The two images on the left show examples of score images for two different agar samples resulting from the application of predetermined transformation coefficients to two test samples. The two images on the right show score images of the same two samples as a result of the direct application of PCA on the raw data.The use of transformation coefficients obtained from the training data were found to be effective for determining the location of mycelial growth in different test samples. A similar outcome was observed for all agar samples containing mycelia. Furthermore, when the transformation coefficients were applied to control samples, no false detections of mouldy regions were obtained.
Testing on cheeselets
Similarly to agar samples, the second PC was determined to carry the most information on contaminated and uncontaminated regions of cheeselets thus, this was the PC used for further analysis. Fig. 8 shows the second PC for the cheeselets containing mycelial growth. The blue plot shows the spectral coefficients obtained from a cheeselet which were subsequently used to detect contaminants on other samples. One may observe that all samples containing mycelia exhibit a similar behaviour. The spectral representations for different cheeselets containing mycelial growth (Fig. 8) agree better than those for agar samples (Fig. 6).
Fig. 8
Second principal component vs wavelength for cheeselets containing mycelia. The blue plot represents an example of one of the fixed loadings that has similar spectral representation as the other samples. (For interpretation of the references to colour in this figure legend, the reader is referred to the Web version of this article.)

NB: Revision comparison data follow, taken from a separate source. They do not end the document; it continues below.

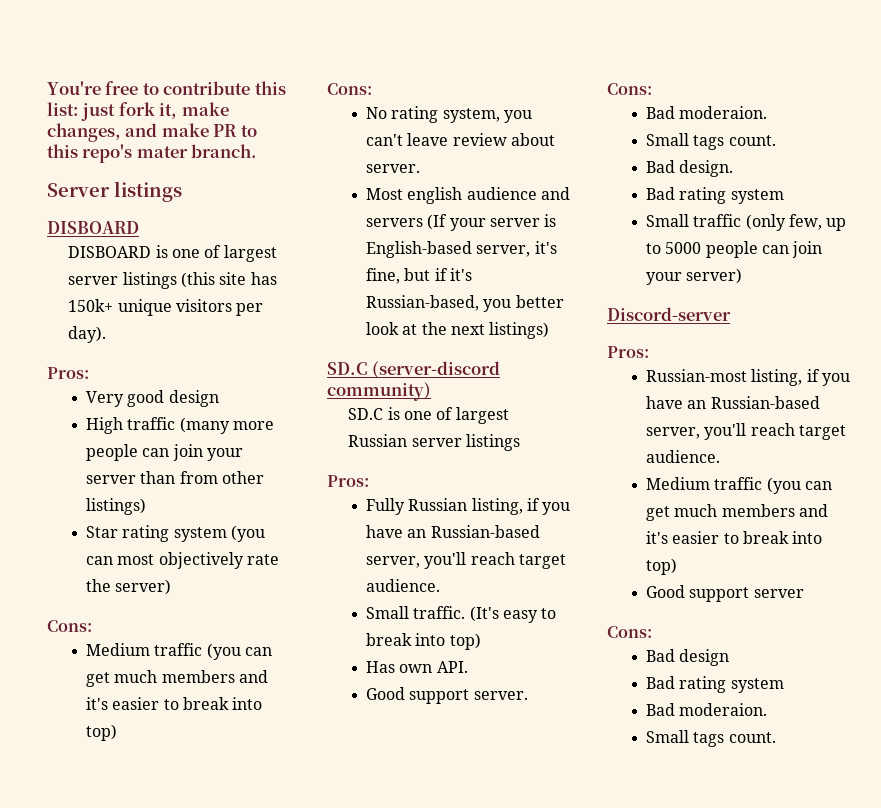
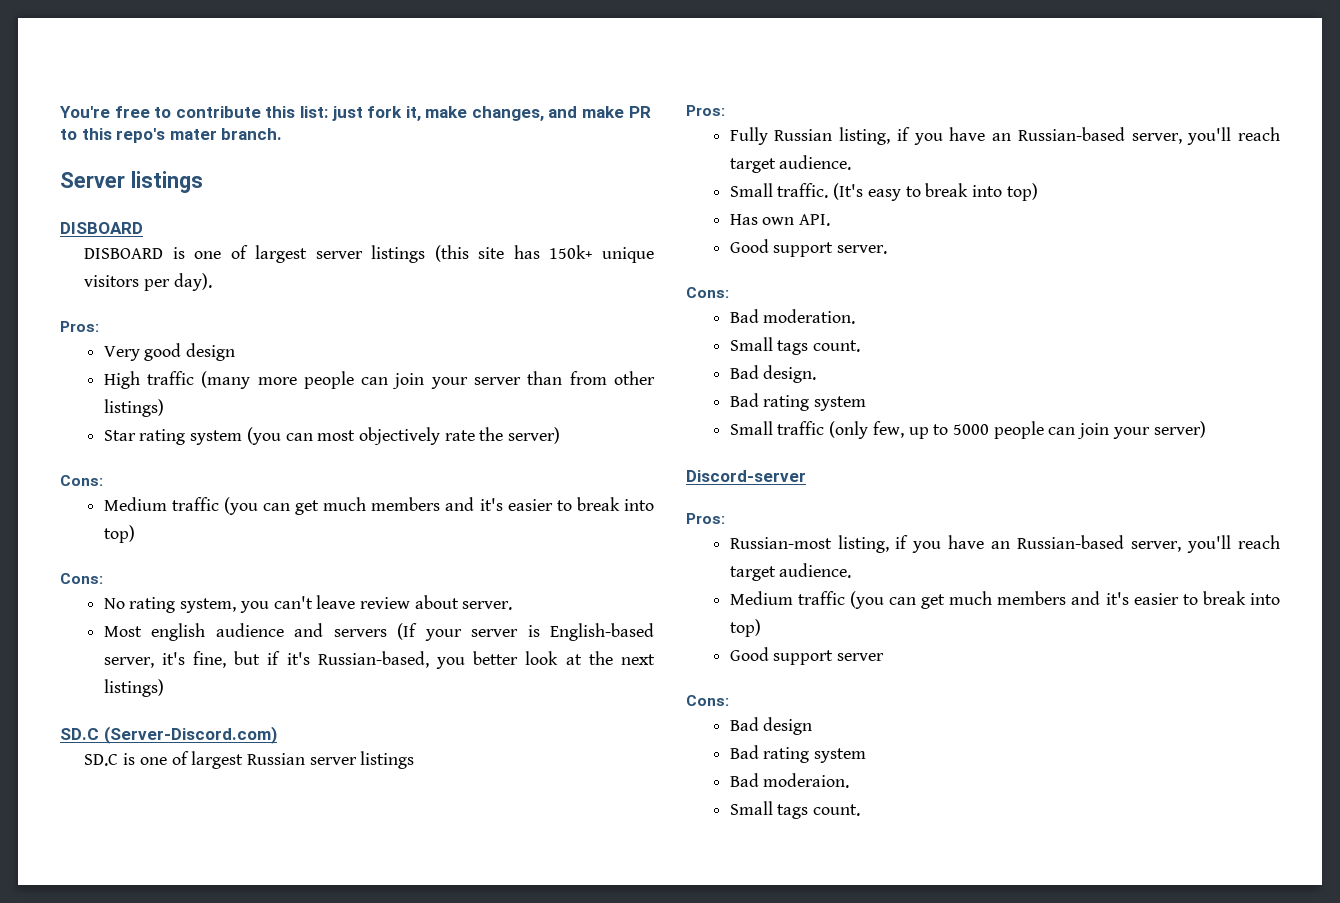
- SD.C (server-discord community)
+ SD.C (Server-Discord.com)
  Good support server.
  Cons:
- Bad moderaion.
+ Bad moderation.

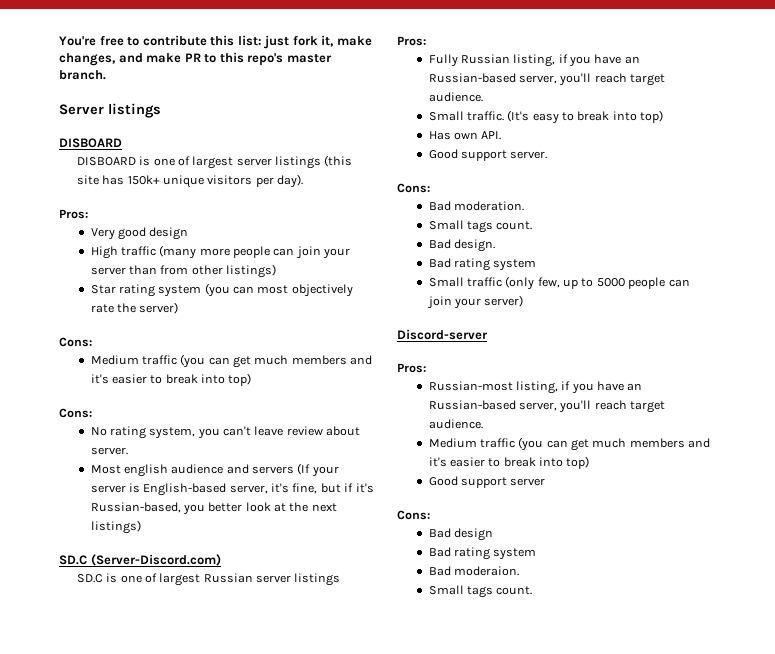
- You're free to contribute this list: just fork it, make changes, and make PR to this repo's mater branch.
+ You're free to contribute this list: just fork it, make changes, and make PR to this repo's master branch.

Second principal component vs wavelength for cheeselets containing mycelia. The blue plot represents an example of one of the fixed loadings that has similar spectral representation as the other samples. (For interpretation of the references to colour in this figure legend, the reader is referred to the Web version of this article.)Similarly to the agar samples, the transformation coefficients obtained from the cheeselet highlighted in blue in Fig. 8 were multiplied to raw data of other contaminated samples (test samples). Projected score images were computed to detect the presence or otherwise of mycelial growth. Fig. 9 shows an example of two cheeselets containing mycelia. Fig. 9a contains the images that result when applying the predetermined transformation coefficients to two test samples. Fig. 9b represents the score images for the second PC obtained after applying the PCA directly on the raw data.
Fig. 9
The two images on the left show examples of score images for two different cheeselets resulting from the application of predetermined transformation coefficients to two test samples. The two images on the right show score images of the same two samples as a result of the direct application of PCA on the raw data.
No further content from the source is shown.